Searching for teeny-tiny particles that may exist for the briefest of times in a vacuum requires really big tools.
Shoppers and others at the Bolingbrook Costco gawked Wednesday at one, as a circular, 50-foot-wide electromagnet stopped there en route from a federal laboratory in New York to Fermi National Accelerator Laboratory in Batavia.
“That's amazing,” said Sandy Ros, who is moving to the area and staying with relatives in Downers Grove.
Another observer, Sue Dunn of Woodridge, said she has had a longtime fascination with Fermilab.
“When I took my son out to Fermilab when I was home-schooling him, I learned about the quark,” she said, noting that her son now is a lieutenant in the Air Force. Dunn and husband Rich were trying hard to grasp the notion that the magnet involves studying particles that have mass but don't take up space.
The concept was explained to them by Tasha Arvanitis of Hinsdale, an undergrad at Harvey Mudd College who is working on the project with Fermilab.
Moving the magnet is the government's way of being thrifty by repurposing something. The cost of the monthlong move of the magnet by barge and truck is about $3.5 million; to build one from scratch would cost 10 times that amount.
The 17-ton ring will be the centerpiece of a new Muon g-2 experiment at Fermilab. Muons are considered “siblings” to electrons, and with the superconducting magnet, scientists will study muons' magnetic strength and rate of gyration. Further complicating the study is that muons exist for only about 2.2 millionths of a second.
It is part of work on the intensity frontier of physics.
The ring was built in the 1990s at Brookhaven National Laboratory for a similar experiment that ended in 2001. Fermilab will take up where that left off, using a “cleaner” beam of muons and better proton power, Arvanitis said.
“It's exciting to have this here,” she said.
“I tried to to tell them what Fermilab does,” said Mark Barowsky of Woodridge, who brought daughters Alicen and Natalie to see the magnet. They have been tracking its progress for a few weeks. Barowsky hoped the visit would show Alicen the potential in her aptitude in mathematics. “She's pretty good at math,” but doesn't really like it, he said.
Moving something this big, but delicate, has been quite the undertaking. The magnet's weight is the equivalent of about 7½ Ford Explorers. Its three aluminum rings contain superconducting coils. It can't be taken apart. It can't be twisted more than a few degrees — less than a quarter-inch horizontally and one-10th of an inch vertically — without irreparably damaging the coils.
It floated by barge down the East Coast, around Florida, through the Gulf of Mexico, then up rivers to Lemont.
This week, it is traveling by truck. Because it's poking along at 5 to 15 mph, and because some signs will have to be removed so it can pass, travel occurs late at night to minimize disruption to traffic. It will enter the tollways via off-ramps.

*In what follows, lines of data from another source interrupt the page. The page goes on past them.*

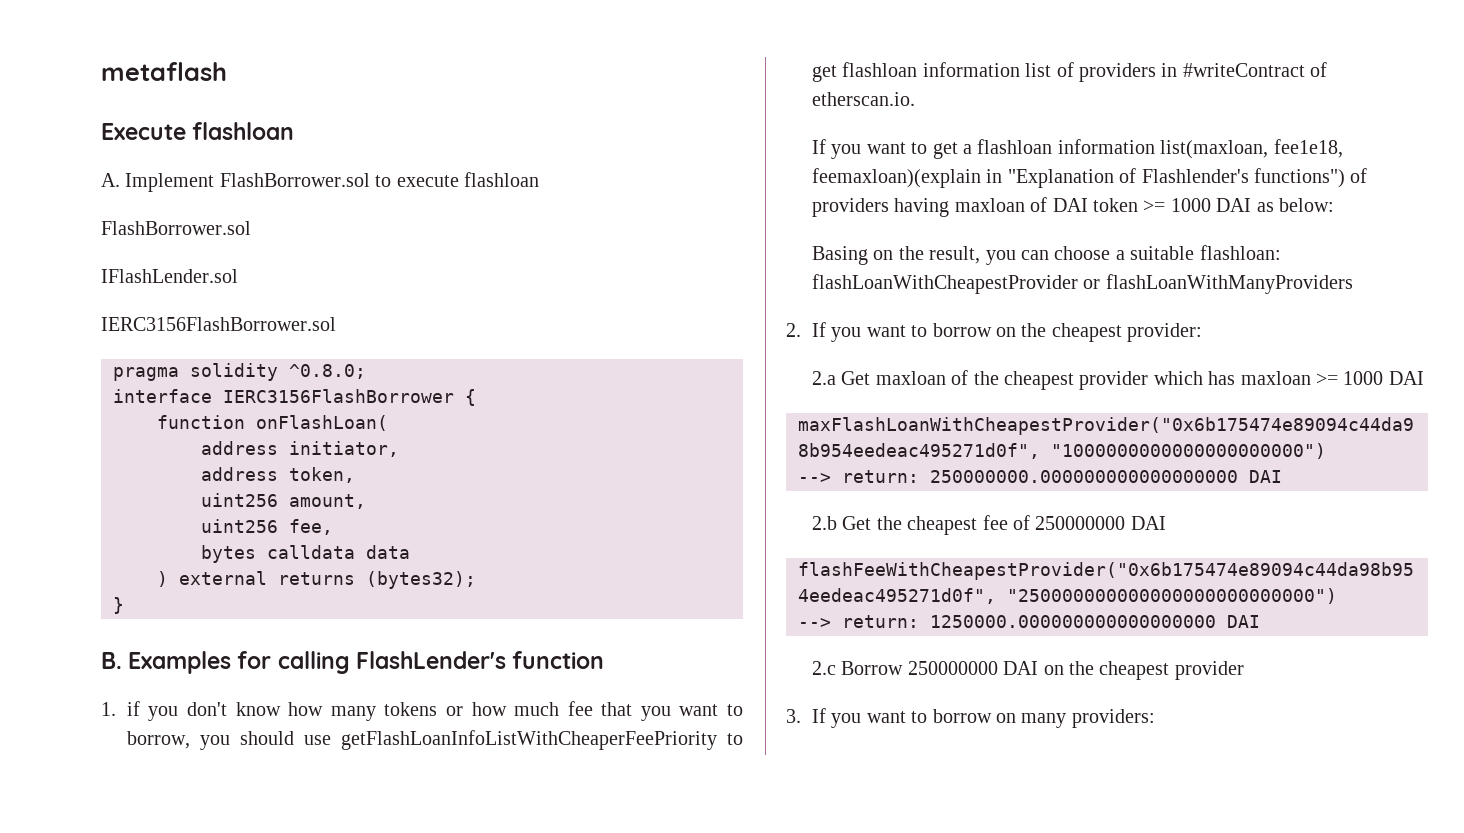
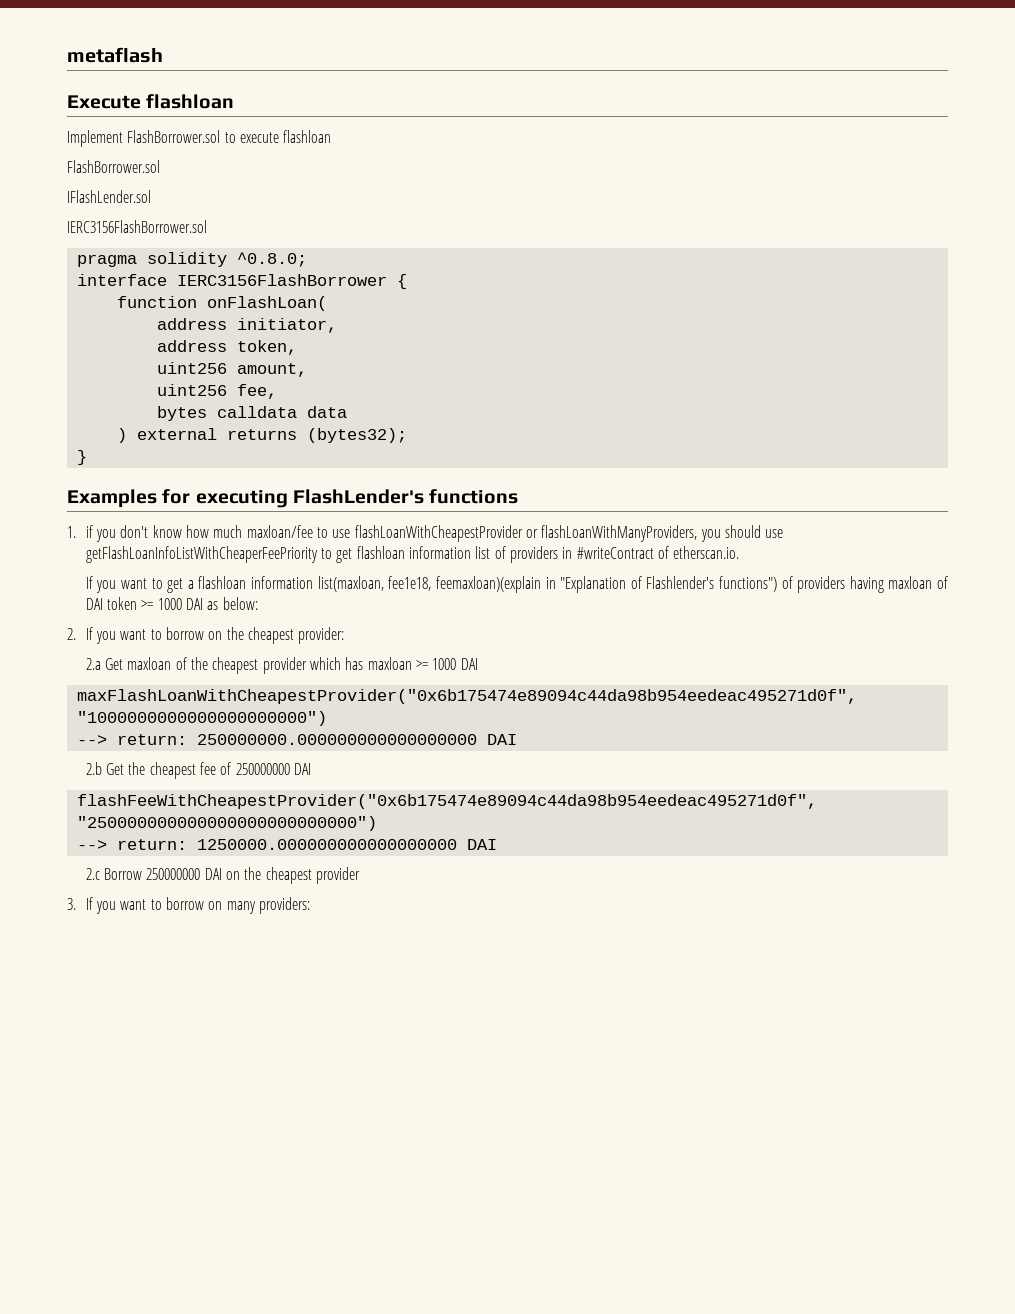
[101,173,120,187] A. -> (235, 101) none
[101,652,122,669] B. -> (87, 457) none
[277,651,605,674] calling FlashLender's function -> [195,489,519,508] executing FlashLender's functions
[330,701,743,721] [126,731,190,749] many tokens or how much fee that you want to borrow, -> [213,525,698,542] much maxloan/fee to use flashLoanWithCheapestProvider or flashLoanWithManyProviders,
[811,245,1281,265] [811,274,1353,294] // Basing on the result, you can choose a suitable flashloan: flashLoanWithCheapestProvider or flashLoanWithManyProviders -> (258, 603) none

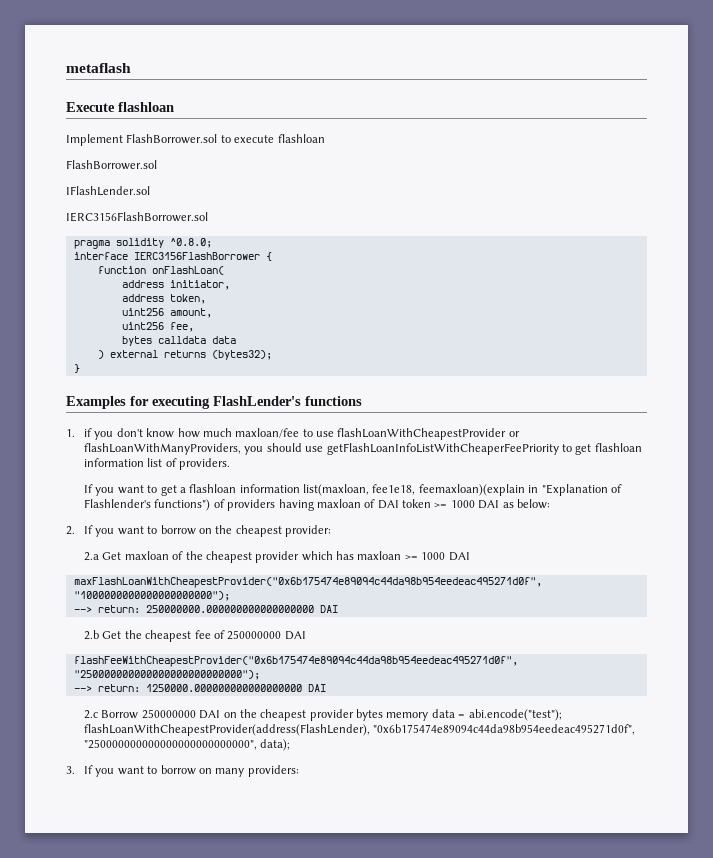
[510,546,740,563] providers in #writeContract of etherscan.io. -> [179,458,231,470] providers.
[76,711,327,726] "1000000000000000000000") -> [73,591,230,601] "1000000000000000000000");
[76,816,377,831] "250000000000000000000000000") -> [73,670,260,680] "250000000000000000000000000");
(361, 875) none -> [356,709,562,721] [84,724,636,736] [84,739,291,751] bytes memory data = abi.encode("test"); flashLoanWithCheapestProvider(address(FlashLender), "0x6b175474e89094c44da98b954eedeac495271d0f", "250000000000000000000000000", data);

Even at those slow speeds, the trip is fraught with excitement. For instance, Fermilab officials figure they'll have about 6 inches of clearance on either side for the delicate magnet when it passes through the open-road portion of the Boughton Road toll plaza on I-355.
Fermilab is celebrating the arrival with a public reception at 5:30 p.m. at Wilson Hall.

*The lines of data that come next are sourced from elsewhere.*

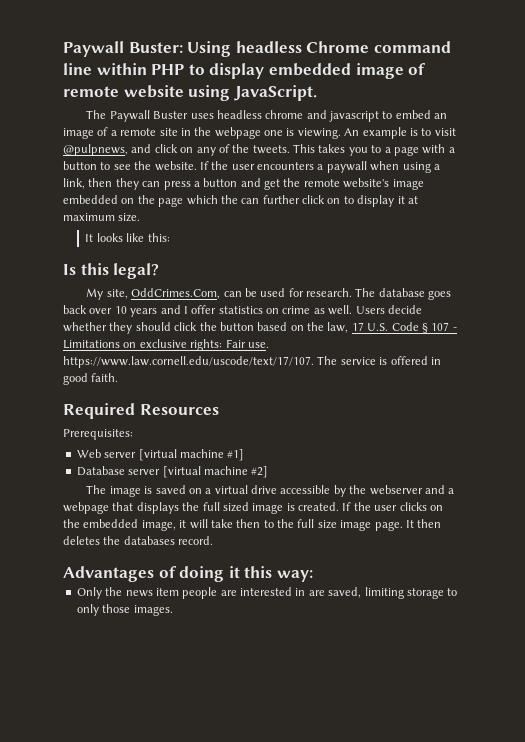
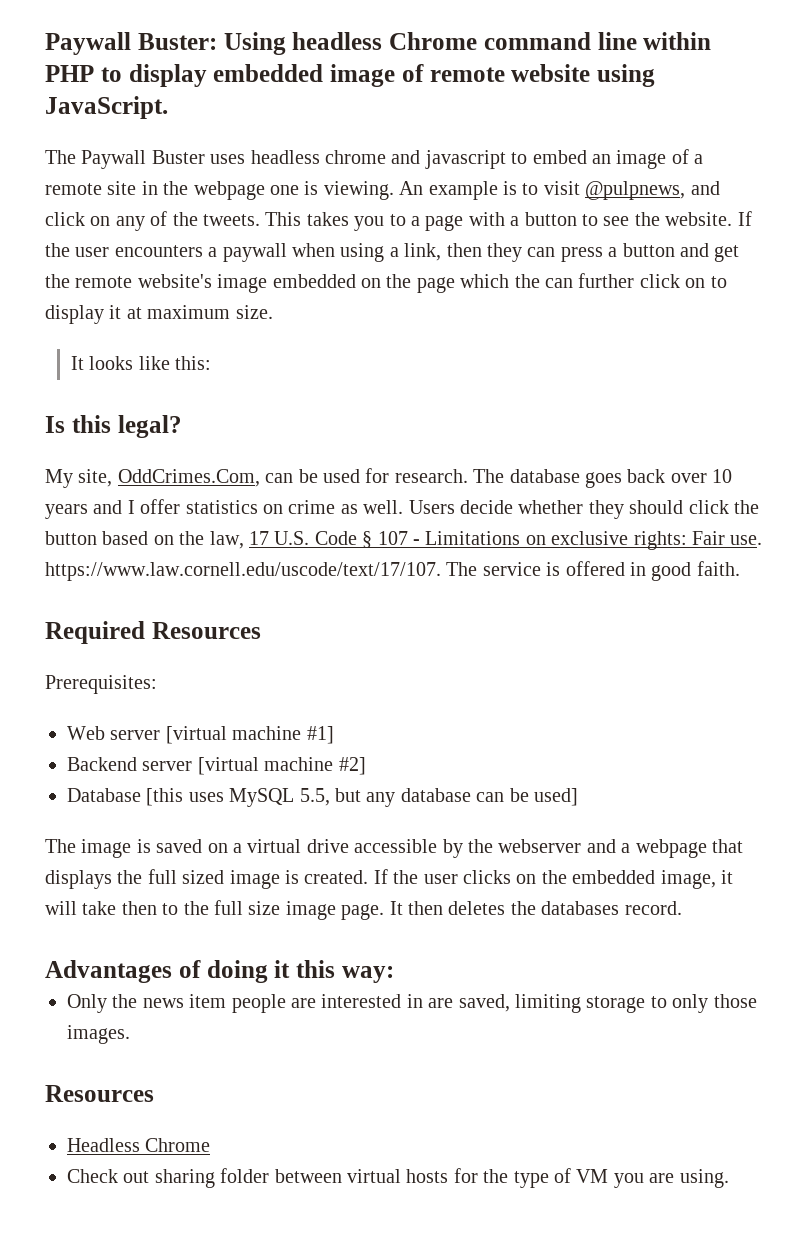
[76,466,125,476] Database -> [67,757,137,771] Backend
(269, 472) none -> [67,788,578,807] // Database [this uses MySQL 5.5, but any database can be used]
(173, 610) none -> [45,1085,154,1102] [67,1138,211,1152] [67,1168,729,1188] // Resources // Headless Chrome // Check out sharing folder between virtual hosts for the type of VM you are using.

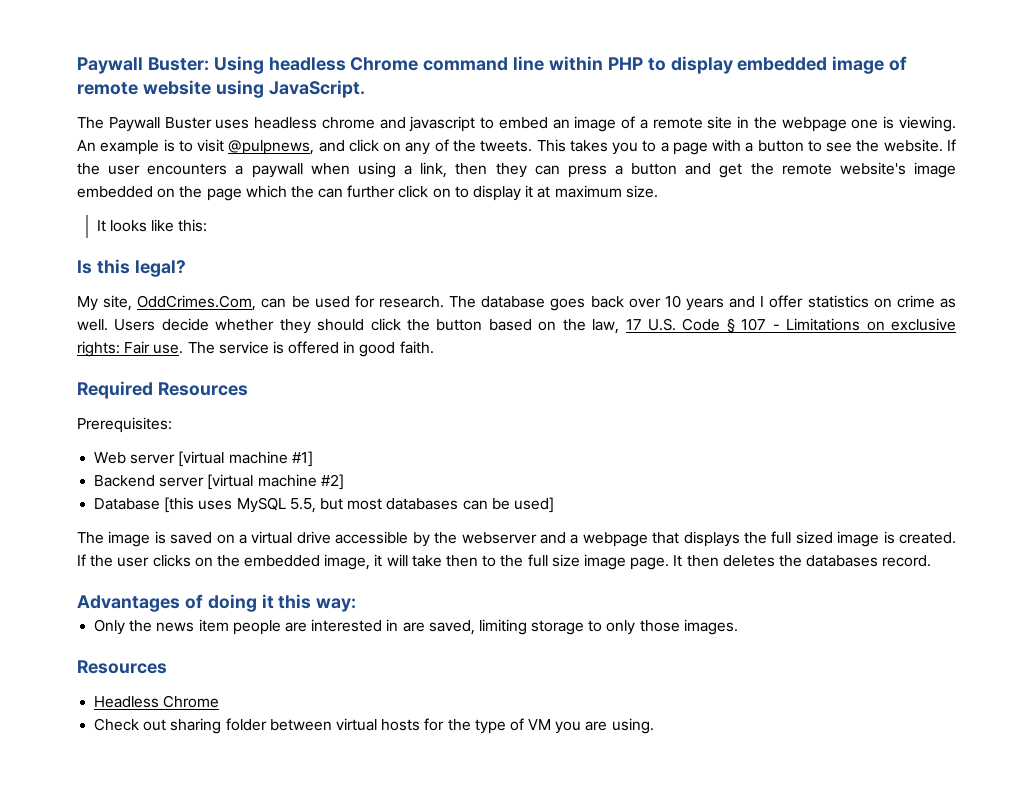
[45,562,441,581] https://www.law.cornell.edu/uscode/text/17/107. -> (184, 349) none
[366,788,471,807] any database -> [347,498,459,510] most databases

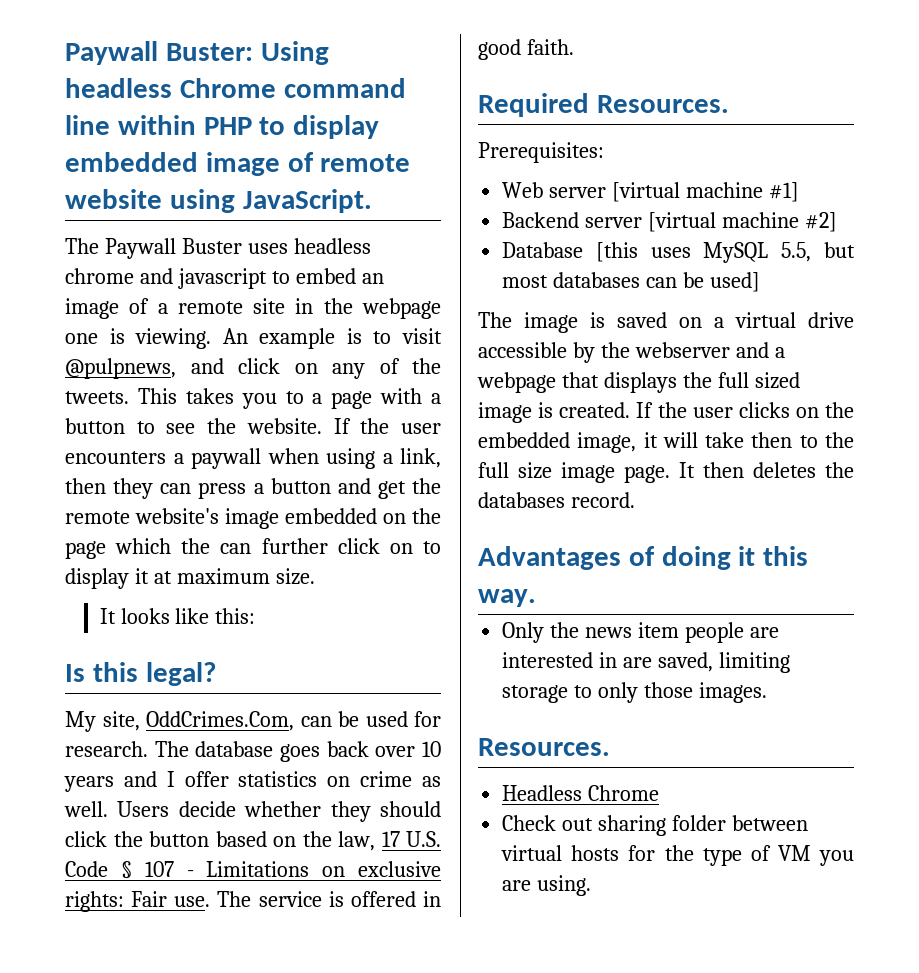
[157,382,248,396] Resources -> [596,95,729,113] Resources.
[316,598,357,612] way: -> [478,589,536,607] way.
[77,660,167,674] Resources -> [478,738,610,756] Resources.

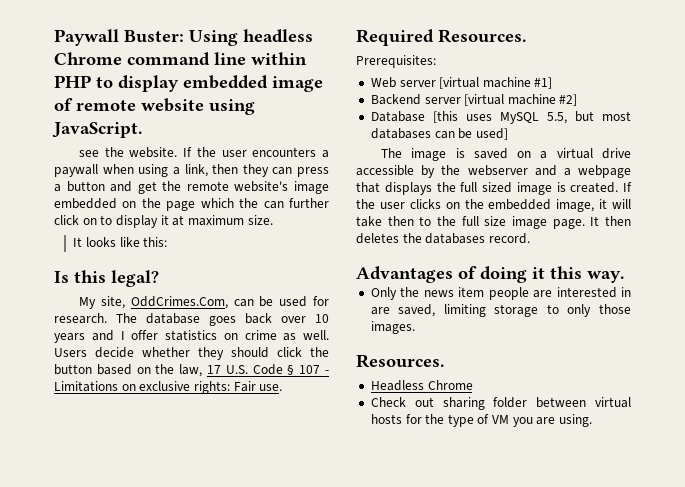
[65,238,371,259] [65,268,384,289] [65,298,441,319] [65,328,442,349] [65,358,441,379] [65,388,441,409] [65,418,155,434] The Paywall Buster uses headless chrome and javascript to embed an image of a remote site in the webpage one is viewing. An example is to visit @pulpnews, and click on any of the tweets. This takes you to a page with a button to -> (143, 130) none
[217,891,442,907] [478,39,574,60] The service is offered in good faith. -> (283, 387) none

“A 50-foot-wide electromagnet rolling down a road is really something to see,” said David Hertzog of the University of Washington, co-spokesman for the Muon g-2 experiment. “As excited as we are about the new physics this experiment may uncover, we're equally thrilled to see the magnet making its last few steps home.”
Details of the Fermilab celebration are posted on http://muon-g-2.fnal.gov/bigmove. Check for updates, especially because rain could delay festivities. For more information, call the Office of Communication at (630) 840-3351.Copyright © 2014 Paddock Publications, Inc. All rights reserved.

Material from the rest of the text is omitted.